▶ **WHAT TO PRODUCE**: Look through the data below and show every line that includes "right".

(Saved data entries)
#####
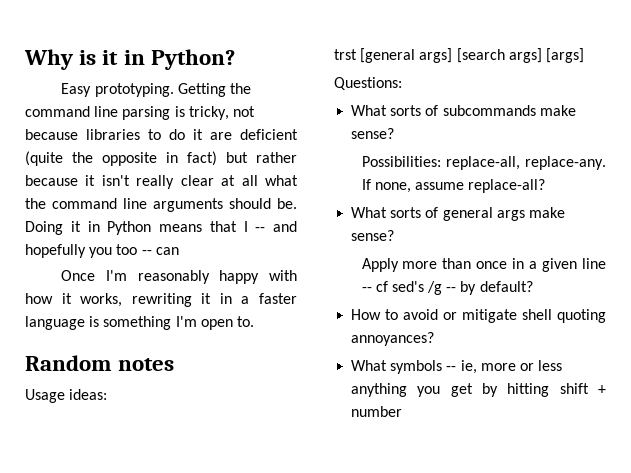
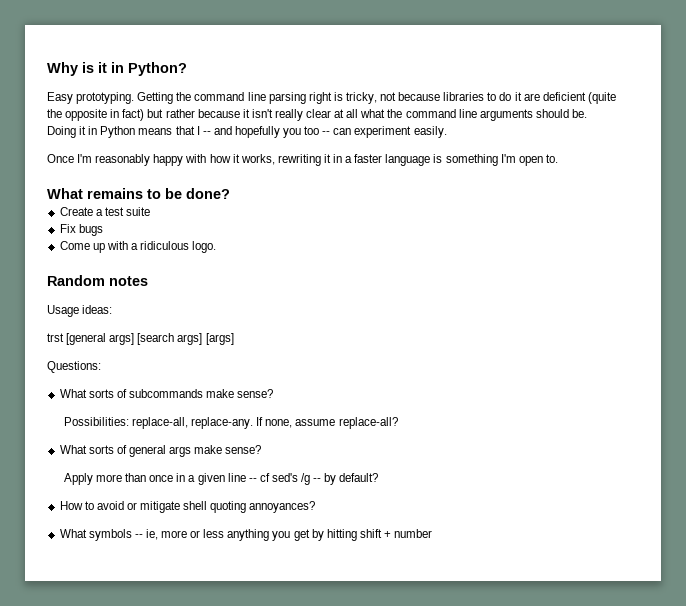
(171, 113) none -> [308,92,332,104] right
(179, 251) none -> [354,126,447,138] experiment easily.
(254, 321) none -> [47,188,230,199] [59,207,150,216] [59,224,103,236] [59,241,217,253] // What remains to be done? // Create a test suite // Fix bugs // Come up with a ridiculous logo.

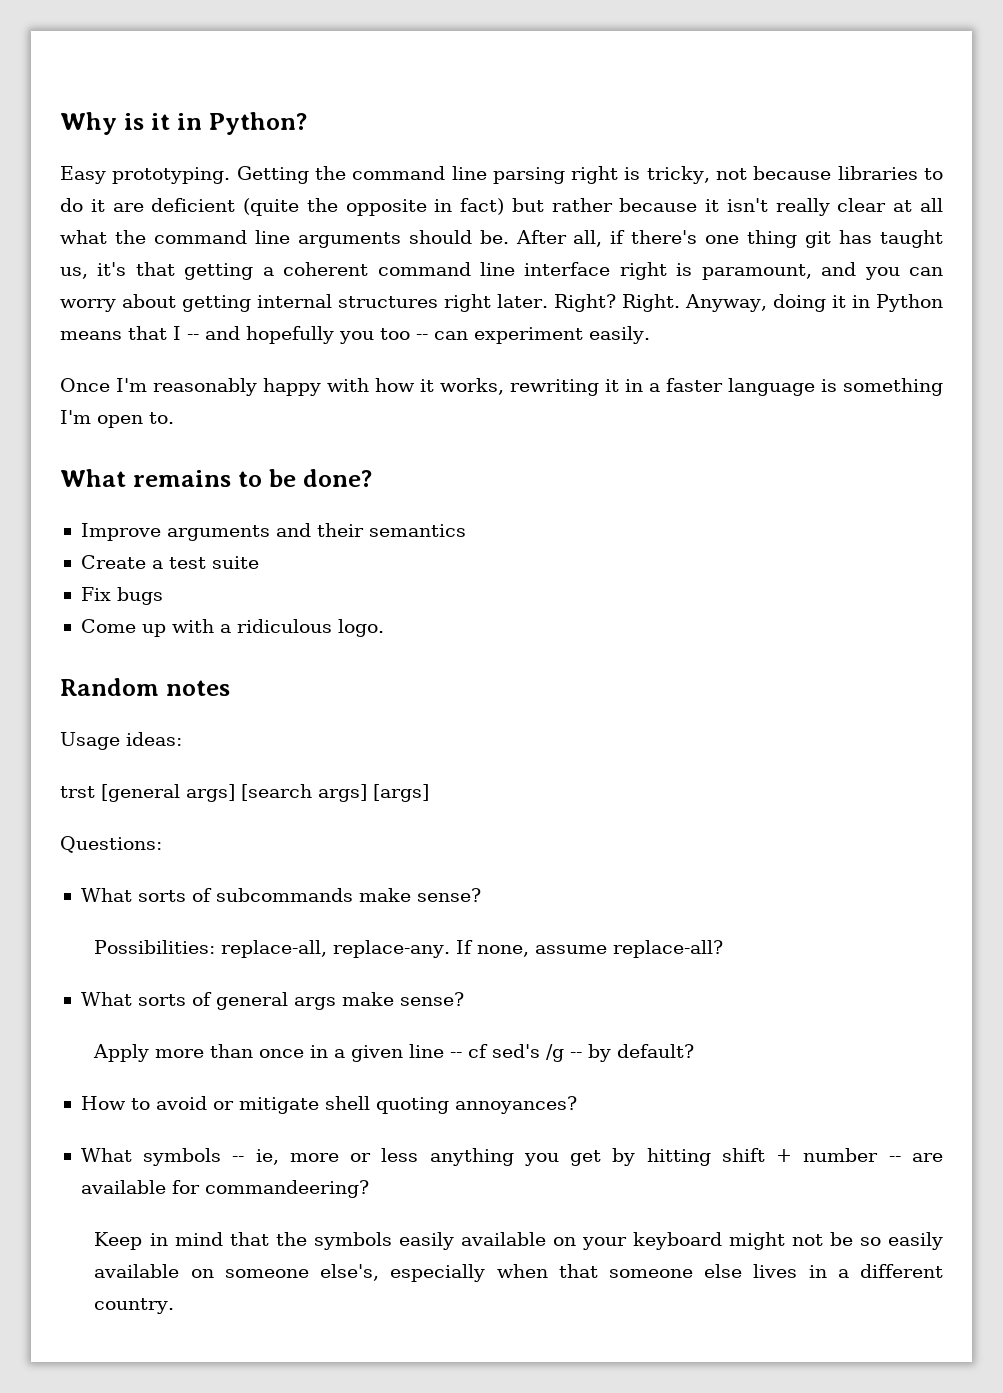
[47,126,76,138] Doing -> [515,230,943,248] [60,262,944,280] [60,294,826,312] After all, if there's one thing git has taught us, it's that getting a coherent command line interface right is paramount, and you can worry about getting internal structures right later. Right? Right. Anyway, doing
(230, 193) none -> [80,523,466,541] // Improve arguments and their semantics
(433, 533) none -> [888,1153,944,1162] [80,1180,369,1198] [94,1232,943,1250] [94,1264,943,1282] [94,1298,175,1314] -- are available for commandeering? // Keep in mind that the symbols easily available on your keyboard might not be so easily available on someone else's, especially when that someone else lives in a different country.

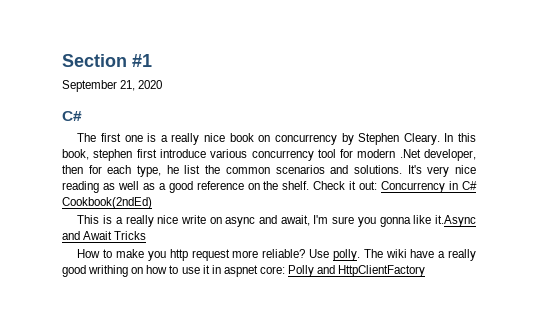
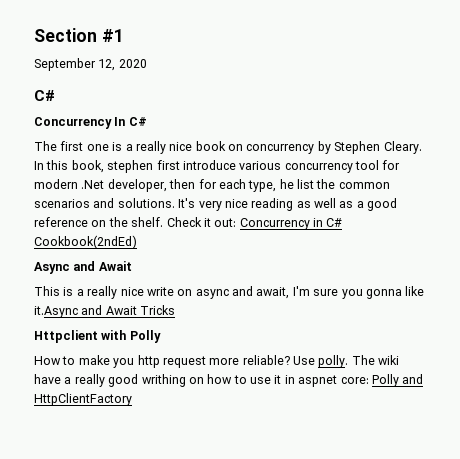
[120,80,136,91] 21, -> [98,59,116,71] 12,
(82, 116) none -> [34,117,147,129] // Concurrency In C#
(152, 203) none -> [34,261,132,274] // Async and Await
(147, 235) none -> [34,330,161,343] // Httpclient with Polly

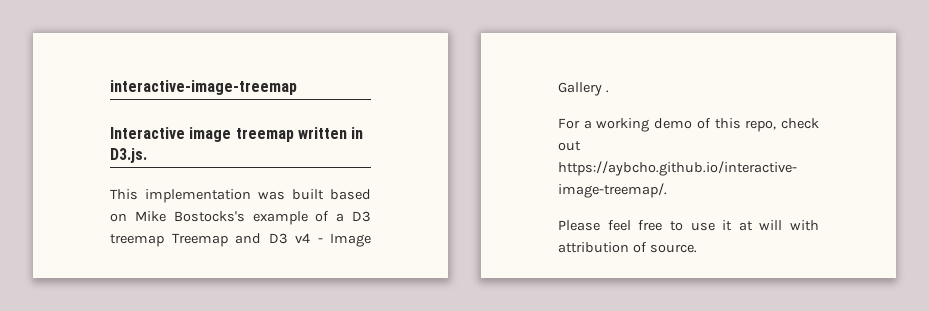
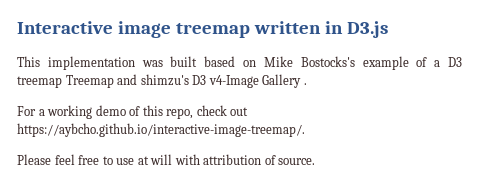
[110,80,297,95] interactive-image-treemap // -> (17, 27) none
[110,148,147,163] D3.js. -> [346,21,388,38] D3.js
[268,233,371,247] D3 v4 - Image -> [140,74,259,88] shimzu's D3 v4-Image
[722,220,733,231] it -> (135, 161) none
#####
▶ **TASK ANSWER**:
(171, 113) none -> [308,92,332,104] right
[47,126,76,138] Doing -> [515,230,943,248] [60,262,944,280] [60,294,826,312] After all, if there's one thing git has taught us, it's that getting a coherent command line interface right is paramount, and you can worry about getting internal structures right later. Right? Right. Anyway, doing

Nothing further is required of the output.